How is that a non sequitur? It is one example among thousands.

erp says Americans were free to rise. It was not true until liberals forced the issue.

Annoying Old Guy said...

Clovis;

Yes, the Confederate States had a good argument. I am still not sure if I would have agreed they had a right to leave the Union without the permission of the federal government. On the other hand, the Constitution does guarantee specific rights to citizens and not even States can abrogate those. If you want a Constitutional justification you could start there. It is a question of who is a citizen and that is clearly a decision of the federal government, not the States.

You look to see no problem in the "progressives" of then making mandates for someone to lose his money (slaves)

No more than I consider it a problem if a fence loses money because stolen property is returned to the rightful owner.

I would point out that it's not me who thinks it is uncoercive to, by law, take the productive labor of person A for the benefit of person B. You claim to object to slavery but only seem to really object to the underlying philosophy if it's done by private actors, and not if done by the government.

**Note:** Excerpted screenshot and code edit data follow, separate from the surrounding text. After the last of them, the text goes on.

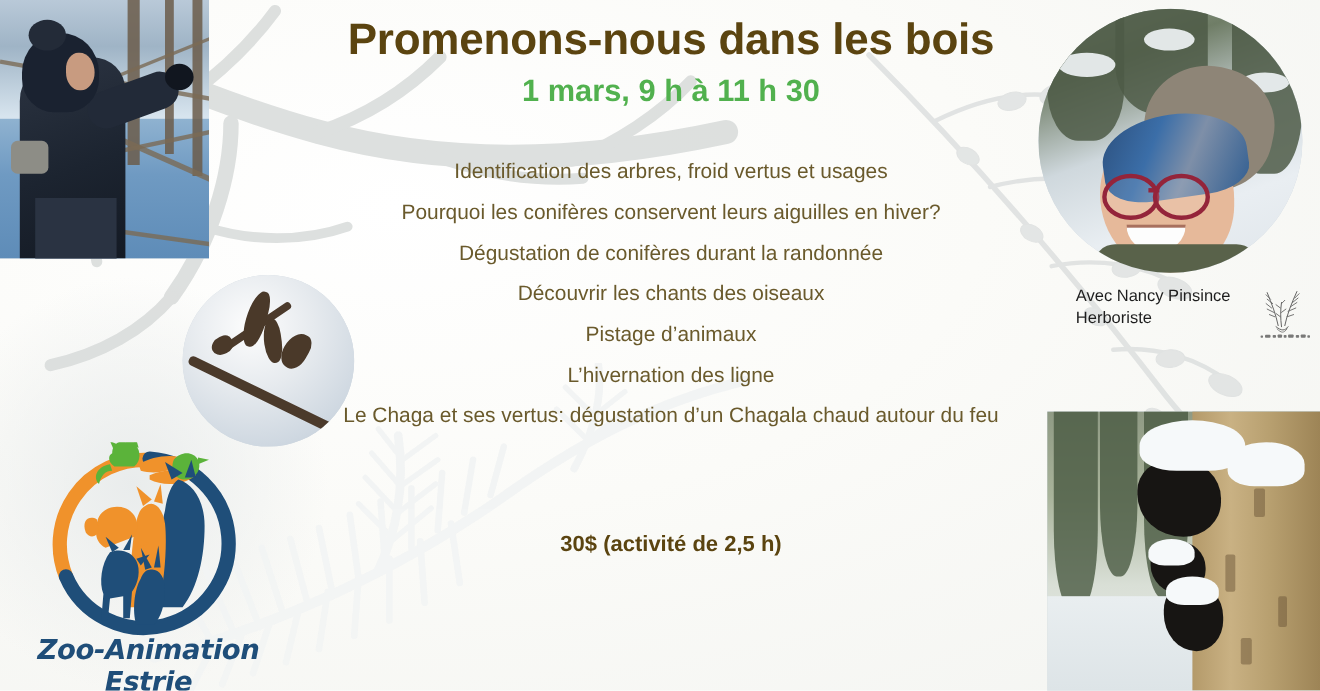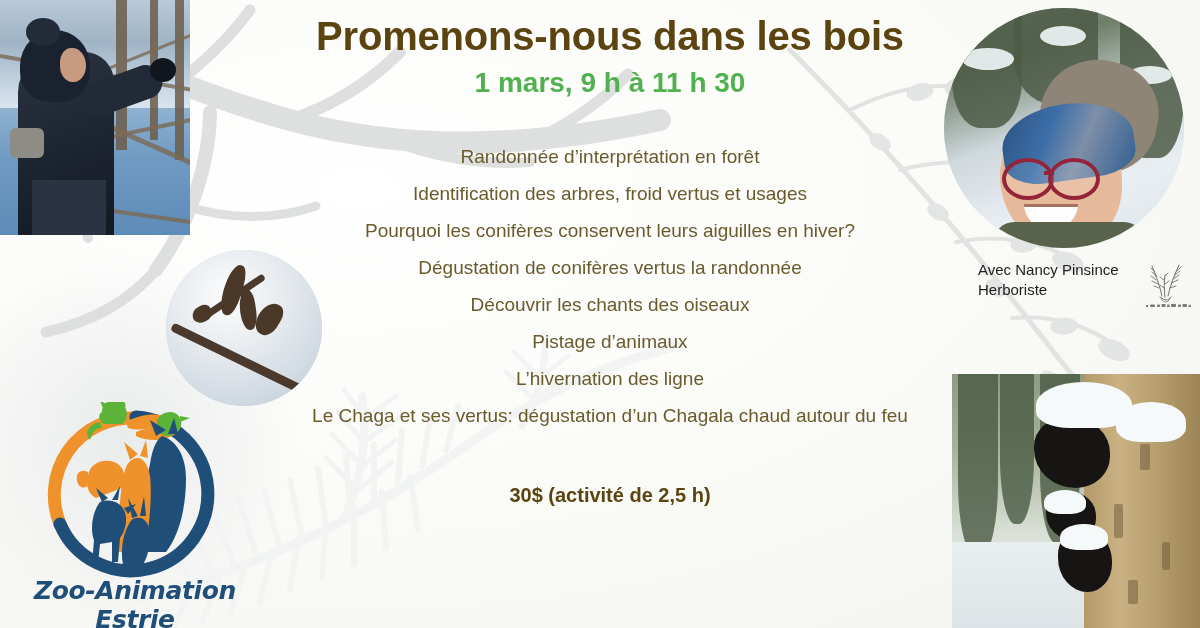"Randonnée d’interprétation en forêt" div.line { html: <div>Randonnée d’interprétation en forêt</div> -> none }
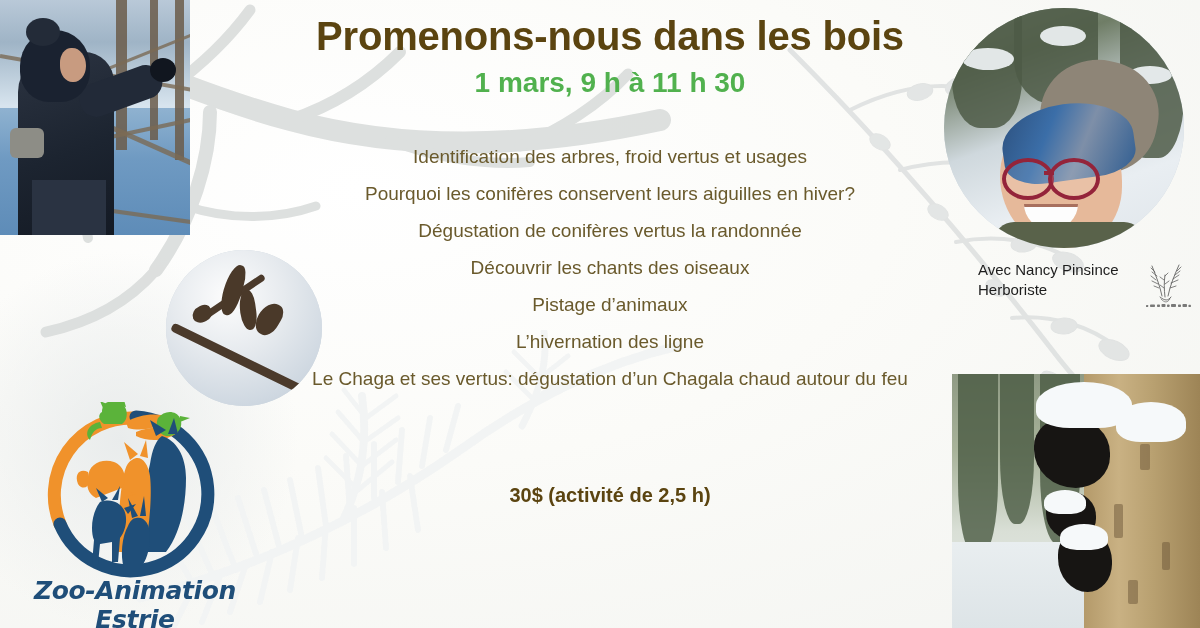"Dégustation de conifères vertus la" div.line { text: vertus -> durant }
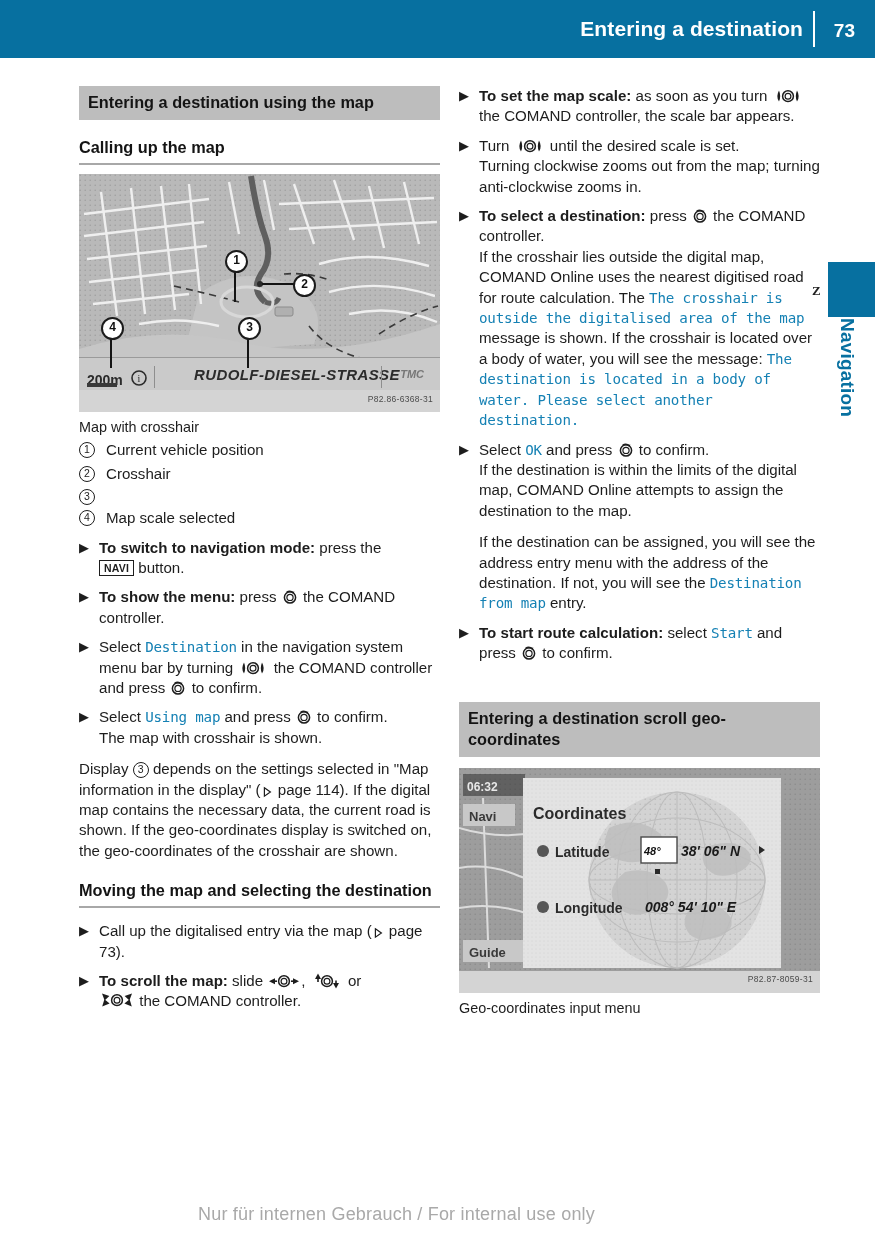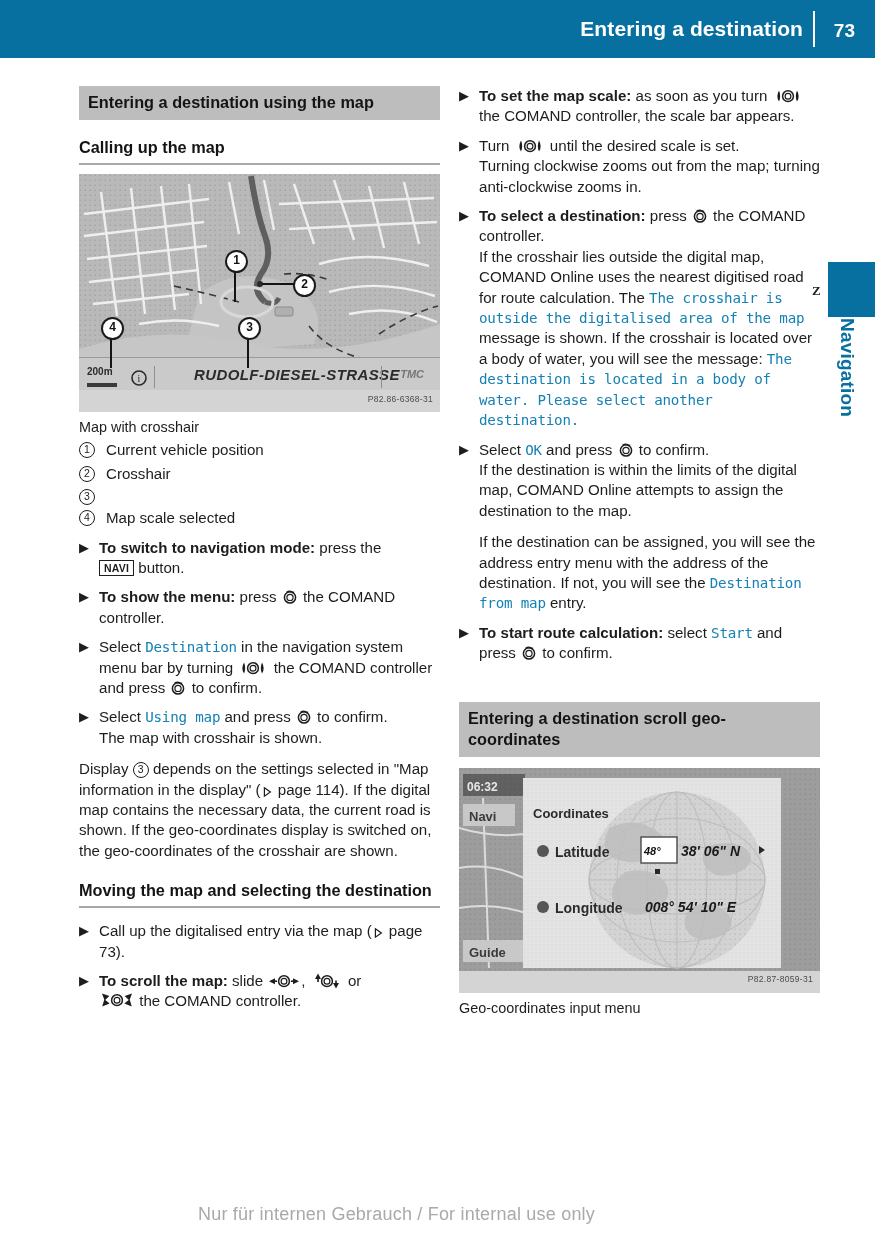"200m" .mapscale { bottom: 30px -> 22px; font-size: 10px -> 14px }
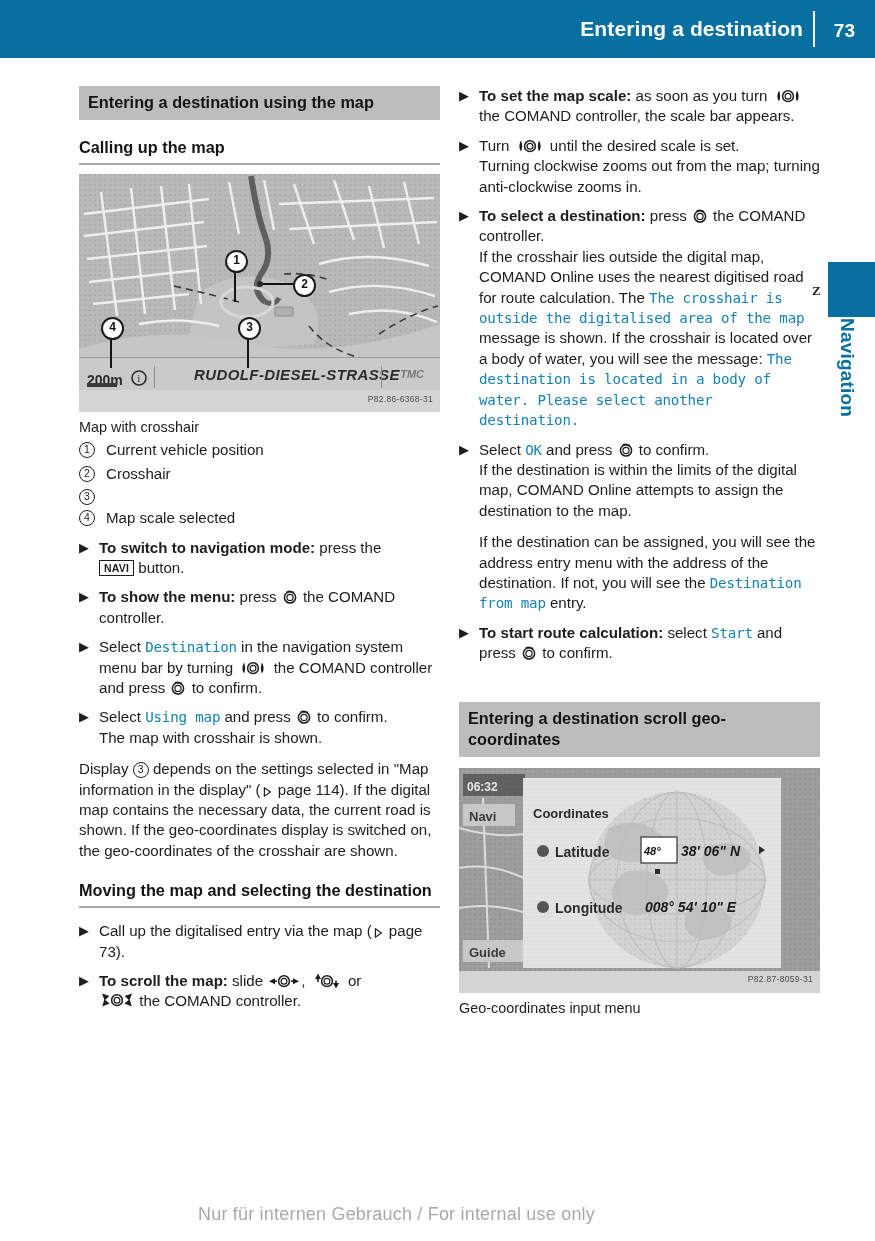"Coordinates" div { font-size: 13px -> 16px }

I think it's wrong in all cases, no matter who does it.

To bring it back to your example, in slavery I can point to the person who has had his labor stolen, and therefore it is not coercive to cause the thief to lose money. In your case, who is the thief? Who have I trangressed against that I should be punished by fines? And after all, in both cases I support removing a mandate that limits individual freedom. You seem to have a more ... nuanced view.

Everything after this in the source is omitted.